### Assigned task:
Give the line containing "[652,270,709,280] cut.off -> (985, 180) none" again, exactly, along with all later lines of the entries, through the last one.

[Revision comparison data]
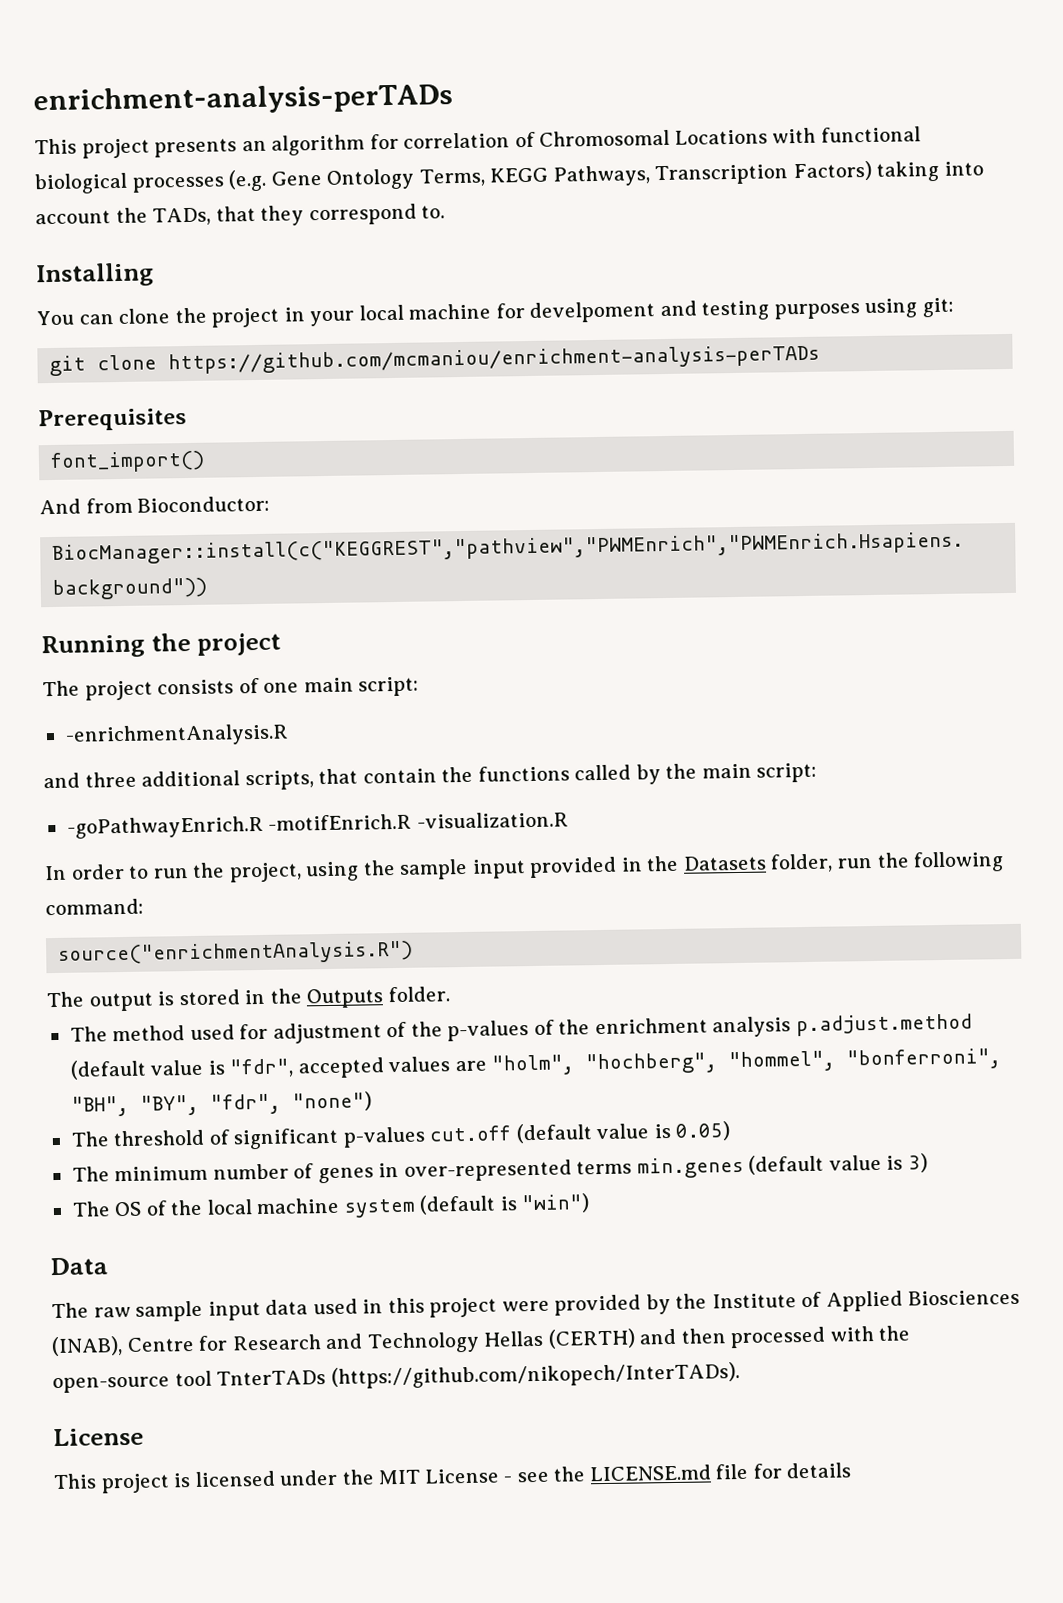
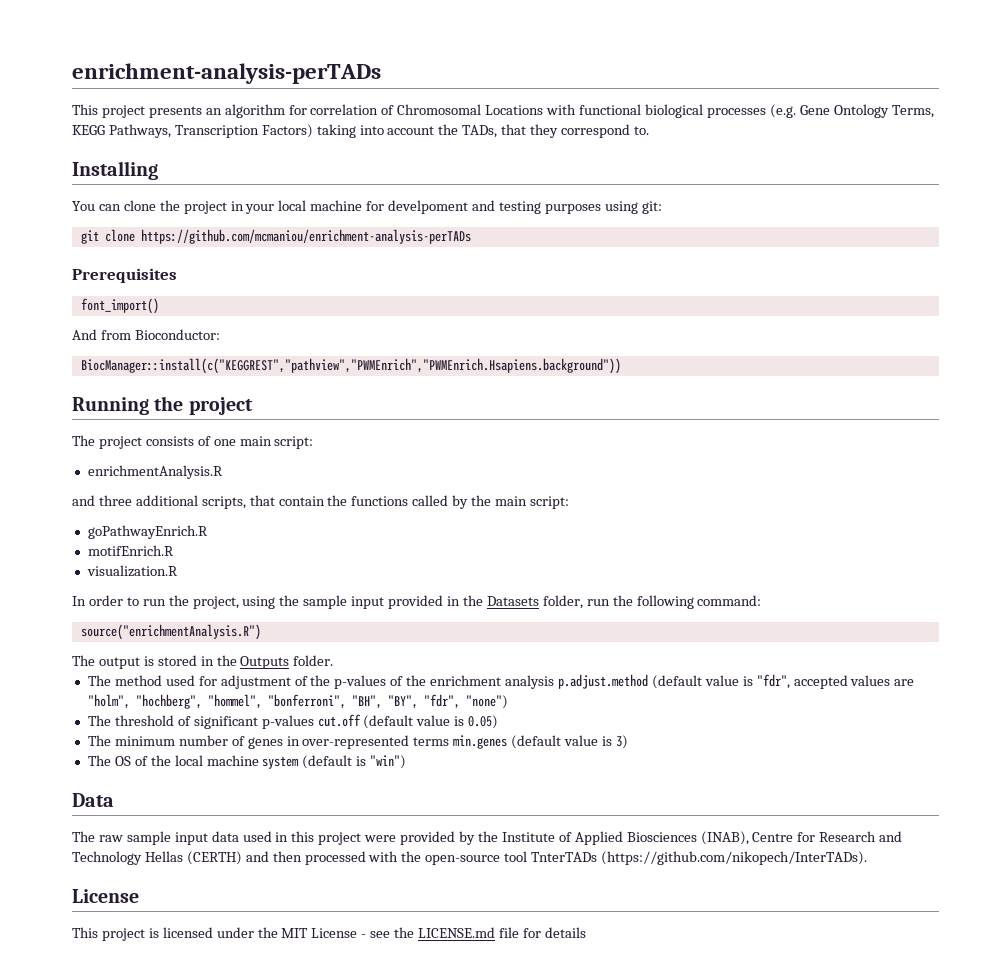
[64,723,289,747] -enrichmentAnalysis.R -> [87,465,223,479] enrichmentAnalysis.R
[66,811,569,839] -goPathwayEnrich.R -motifEnrich.R -visualization.R -> [87,525,208,539] [87,545,174,556] [86,565,178,577] goPathwayEnrich.R // motifEnrich.R // visualization.R

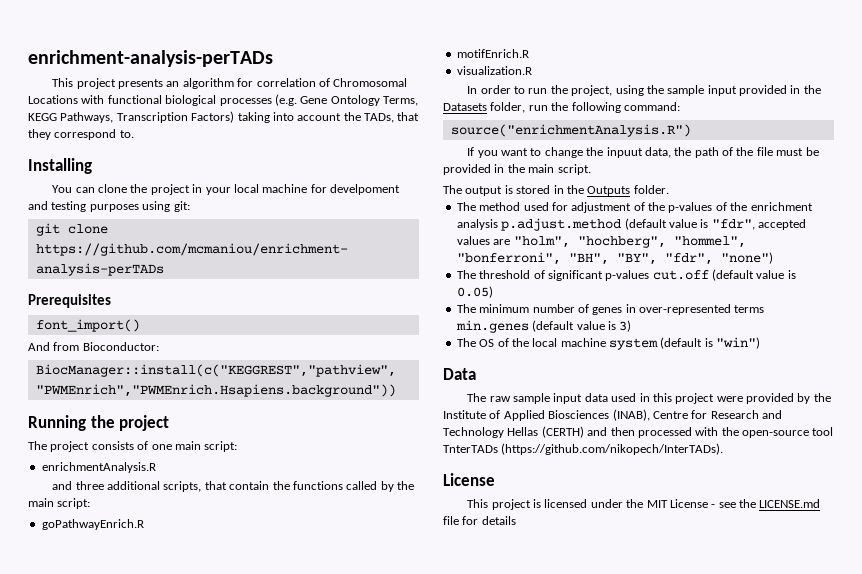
(261, 632) none -> [467,147,819,158] [443,164,591,175] // If you want to change the inpuut data, the path of the file must be provided in the main script.

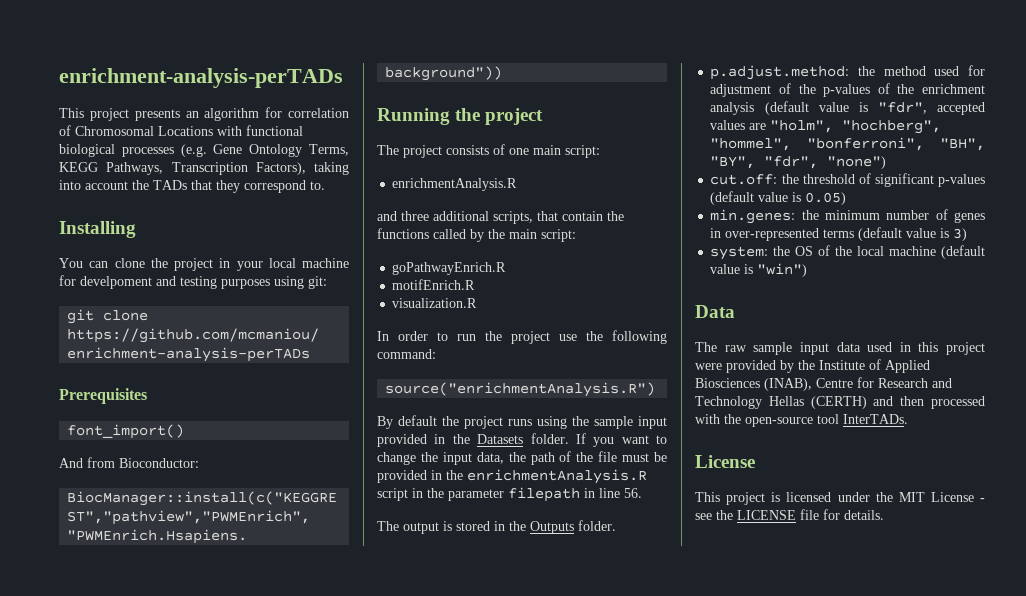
[191,111,235,123] Factors) -> [255,162,306,175] Factors),
[364,113,394,123] TADs, -> [153,180,187,190] TADs
[571,85,613,96] project, -> [511,330,667,344] [377,349,436,359] [385,382,656,397] [377,415,532,429] project use the following command: // source("enrichmentAnalysis.R") // By default the project runs
[490,102,680,113] [450,124,691,137] folder, run the following command: // source("enrichmentAnalysis.R") // -> [530,433,569,444] folder.
[606,147,643,158] inpuut -> [442,452,472,465] input
[528,164,591,175] main script. -> [467,469,647,484] [377,487,642,502] enrichmentAnalysis.R script in the parameter filepath in line 56.
[456,202,476,211] The -> [710,65,876,80] p.adjust.method: the
[501,218,622,231] p.adjust.method -> (755, 108) none
[456,270,476,279] The -> [710,174,799,185] cut.off: the
[652,270,709,280] cut.off -> (985, 180) none
[456,304,476,313] The -> [710,209,819,224] min.genes: the
[455,320,529,333] min.genes -> (855, 233) none
[456,338,476,347] The -> [710,246,791,260] system: the
[609,337,703,350] system (default -> [941,245,985,259] [710,264,741,274] (default value
[443,443,724,455] TnterTADs (https://github.com/nikopech/InterTADs). -> [843,414,908,424] InterTADs.
[759,499,821,508] LICENSE.md -> [737,510,796,520] LICENSE
[481,516,516,525] details -> [844,510,884,520] details.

### Final answer:
[652,270,709,280] cut.off -> (985, 180) none
[456,304,476,313] The -> [710,209,819,224] min.genes: the
[455,320,529,333] min.genes -> (855, 233) none
[456,338,476,347] The -> [710,246,791,260] system: the
[609,337,703,350] system (default -> [941,245,985,259] [710,264,741,274] (default value
[443,443,724,455] TnterTADs (https://github.com/nikopech/InterTADs). -> [843,414,908,424] InterTADs.
[759,499,821,508] LICENSE.md -> [737,510,796,520] LICENSE
[481,516,516,525] details -> [844,510,884,520] details.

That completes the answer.